Часто я не мог уснуть до рассвета, думая о Хатидже. Я видел ее на улицах, среди садов и оград, освещенных заходящим солнцем. Пахло грозой и степными цветами. Ложился я поздно, — крепкий, родниковый сон был легок.
Мы живем, как живут тысячи, — в кругу обедов, болезней, службы, смертей и чада. Мы боимся ярких слов. Пафос пугает нас больше, чем револьверный выстрел. Но иногда в этот привычный мир входит тоска и раскалывает сердце. Тогда я думаю о белых ночах — не затасканных вдоль и поперек ночах Петербурга, а об иных, совсем особенных ночах, когда огни полощутся столбами в широких и туманных заливах. Они должны быть, эти ночи, когда в белом молоке едва видны зеленые звезды, сырые паруса обвисают на мачтах, губы женщин становятся влажными, а гавани и города погружаются в великое безмолвие, одеваются в серебряную седую печаль.
Я не люблю писать об этом, потому что это вызывает громкий смех или усмешку упитанных, довольных своей карьерой людей, потому что слишком многие не знают настоящей печали.
Недавно Сташевский сказал мне:
— Ты весь в своем, в выдуманном. Увидишь апельсинную корку — и уже думаешь о небе цвета этой корки, которого никогда не увидишь. Чудак!
Хатидже сказала мне вчера:
— Вы совсем мальчик. Все вас тянет куда-то, в Америку, в Египет, на Новую Землю.
Я ответил нескладно:
— Странствия — лучшее занятие в мире. Когда бродишь — растешь, растешь стремительно, и все, что видел, откладывается даже на внешности. Людей, которые много ездили, я узнаю сразу из тысячи. Скитания очищают, переплетают встречи, века, книги и любовь. Они роднят нас с небом. Если мы получили еще недоказанное счастье родиться, то надо хотя бы увидеть землю.

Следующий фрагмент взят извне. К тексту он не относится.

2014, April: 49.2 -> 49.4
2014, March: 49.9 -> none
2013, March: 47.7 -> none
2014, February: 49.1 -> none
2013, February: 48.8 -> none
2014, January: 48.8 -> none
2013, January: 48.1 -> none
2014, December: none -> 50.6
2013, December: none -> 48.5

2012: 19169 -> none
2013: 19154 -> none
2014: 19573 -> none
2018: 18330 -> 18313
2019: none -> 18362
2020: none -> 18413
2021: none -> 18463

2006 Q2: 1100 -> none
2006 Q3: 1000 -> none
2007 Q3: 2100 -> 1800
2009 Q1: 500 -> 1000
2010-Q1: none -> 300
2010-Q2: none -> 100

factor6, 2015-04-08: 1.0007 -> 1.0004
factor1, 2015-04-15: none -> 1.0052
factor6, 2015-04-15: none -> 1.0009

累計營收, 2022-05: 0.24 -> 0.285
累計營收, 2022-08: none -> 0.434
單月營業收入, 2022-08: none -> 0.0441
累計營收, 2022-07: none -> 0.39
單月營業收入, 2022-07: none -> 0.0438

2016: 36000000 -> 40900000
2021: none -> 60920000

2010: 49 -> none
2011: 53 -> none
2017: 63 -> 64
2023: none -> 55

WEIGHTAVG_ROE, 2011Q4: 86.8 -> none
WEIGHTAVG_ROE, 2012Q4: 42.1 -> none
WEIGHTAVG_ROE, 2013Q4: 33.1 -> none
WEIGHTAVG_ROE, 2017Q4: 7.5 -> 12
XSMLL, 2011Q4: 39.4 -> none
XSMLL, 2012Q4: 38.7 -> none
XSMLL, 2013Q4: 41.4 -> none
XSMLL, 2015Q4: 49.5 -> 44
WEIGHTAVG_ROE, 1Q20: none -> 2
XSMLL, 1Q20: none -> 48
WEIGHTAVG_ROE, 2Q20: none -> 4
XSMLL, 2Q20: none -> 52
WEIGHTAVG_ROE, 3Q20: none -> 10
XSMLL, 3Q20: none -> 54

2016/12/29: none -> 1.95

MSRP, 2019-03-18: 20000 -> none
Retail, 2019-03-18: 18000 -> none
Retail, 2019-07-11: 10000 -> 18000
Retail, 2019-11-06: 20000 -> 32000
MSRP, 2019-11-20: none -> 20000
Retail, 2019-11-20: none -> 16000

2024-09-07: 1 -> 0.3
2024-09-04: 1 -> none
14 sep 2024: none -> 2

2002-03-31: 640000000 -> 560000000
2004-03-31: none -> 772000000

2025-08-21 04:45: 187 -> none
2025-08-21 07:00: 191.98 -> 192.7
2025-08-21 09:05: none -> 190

Горячий песок чужих берегов оставляет глубокие следы на ладонях, теплые волны смывают вязкую слизь повседневной жизни. Своя тоска у каждого дня. Вот сегодня я хочу увидеть серые дни в Балтике, когда занавесью лежит туман по хвойным берегам и в море выходят рыбачьи барки с красной полосой, нашитой на парус. В прибрежных лесах растет по полянам вереск, и сырые дымы больших кораблей идут к песчаным берегам Дании — родине Ола Гансона.
Может быть, этого нет, но я увижу все это, потому что уже давно я стремлюсь замечать скрытое и создавать задуманное.
Керосин, электричество и ацетилен, — писал я как-то ночью, — изгнали свечи восемнадцатого века. Когда глаза жжет свет, когда электрические лампы надоедают, как хроническая болезнь, начинаешь тосковать по свечам и запаху воска.
Тесные венецианские часовни, запах каналов, напевы Чимарозо и чугунные фонари над стертыми порогами — это век свечей.